Resilient Event Hubs and Functions design

Error handling, designing for idempotency and managing retry behavior are a few of the critical measures you can take to ensure Event Hubs triggered functions are resilient and capable of handling large volumes of data. This article covers these crucial concepts and makes recommendations for serverless event-streaming solutions.

Azure provides three main messaging services that can be used with Azure Functions to support a wide range of unique, event-driven scenarios. Because of its partitioned consumer model and ability to ingest data at a high rate, Azure Event Hubs is commonly used for event streaming and big data scenarios. For a detailed comparison of Azure messaging services, see Choose between Azure messaging services - Event Grid, Event Hubs, and Service Bus.

Streaming benefits and challenges

Understanding the benefits and drawbacks of streams helps you appreciate how a service like Event Hubs operates. You also need this context when making impactful architectural decisions, troubleshooting issues, and optimizing for performance.
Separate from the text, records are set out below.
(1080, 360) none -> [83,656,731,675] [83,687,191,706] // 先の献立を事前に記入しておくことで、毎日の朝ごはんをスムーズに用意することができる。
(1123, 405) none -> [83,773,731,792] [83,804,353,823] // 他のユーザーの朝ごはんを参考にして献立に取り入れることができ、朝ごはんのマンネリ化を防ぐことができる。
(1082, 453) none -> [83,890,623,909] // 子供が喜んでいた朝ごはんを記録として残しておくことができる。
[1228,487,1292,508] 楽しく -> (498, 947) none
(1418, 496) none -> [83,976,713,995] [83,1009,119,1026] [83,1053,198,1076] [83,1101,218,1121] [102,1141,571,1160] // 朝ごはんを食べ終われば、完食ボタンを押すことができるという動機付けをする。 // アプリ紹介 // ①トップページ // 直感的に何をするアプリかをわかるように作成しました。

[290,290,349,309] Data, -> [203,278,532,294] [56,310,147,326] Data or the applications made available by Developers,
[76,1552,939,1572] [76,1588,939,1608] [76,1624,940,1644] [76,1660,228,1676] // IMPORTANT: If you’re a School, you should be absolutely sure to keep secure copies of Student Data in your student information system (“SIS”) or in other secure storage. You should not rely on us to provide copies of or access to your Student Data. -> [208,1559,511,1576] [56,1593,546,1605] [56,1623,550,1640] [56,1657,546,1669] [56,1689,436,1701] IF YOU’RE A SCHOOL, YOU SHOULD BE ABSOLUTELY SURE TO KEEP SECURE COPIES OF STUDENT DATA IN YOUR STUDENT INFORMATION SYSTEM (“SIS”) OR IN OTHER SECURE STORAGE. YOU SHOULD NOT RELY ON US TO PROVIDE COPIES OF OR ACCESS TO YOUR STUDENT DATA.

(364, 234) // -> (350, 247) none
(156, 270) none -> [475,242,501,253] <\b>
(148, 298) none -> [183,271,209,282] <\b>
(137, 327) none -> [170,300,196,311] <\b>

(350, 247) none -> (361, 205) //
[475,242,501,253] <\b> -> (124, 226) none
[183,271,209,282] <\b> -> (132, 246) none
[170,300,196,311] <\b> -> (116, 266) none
Consider the following key concepts about solutions featuring both Event Hubs and Functions:

  • Streams are not queues: Event Hubs, Kafka, and other similar offerings that are built on the partitioned consumer model don't intrinsically support some of the principal features in a message broker like Service Bus. Perhaps the biggest indicator of this is the fact that reads are non-destructive. This means that the data that is read by the Functions host isn't deleted afterwards. Instead, messages are immutable and remain for other consumers to read, including potentially the same customer reading it again. For this reason, solutions that implement patterns such as competing consumers are better suited for a traditional message broker.

  • Missing inherent dead-letter support: A dead-letter channel is not a native feature in Event Hubs or Kafka. Often, the concept of dead-lettering is integrated into a streaming solution to account for data that cannot be processed. This functionality is intentionally not an innate element in Event Hubs and is only added on the consumer side to manufacture a similar behavior or effect. If you need dead-letter support, you should potentially review your choice of streaming message service.

  • A unit of work is a partition: In a traditional message broker, a unit of work is a single message. In a streaming solution, a partition is often considered the unit of work. If each event in an event hub is regarded as a discrete message that requires it to be treated like an order processing operation or financial transaction, it's most likely an indication of the wrong messaging service being used.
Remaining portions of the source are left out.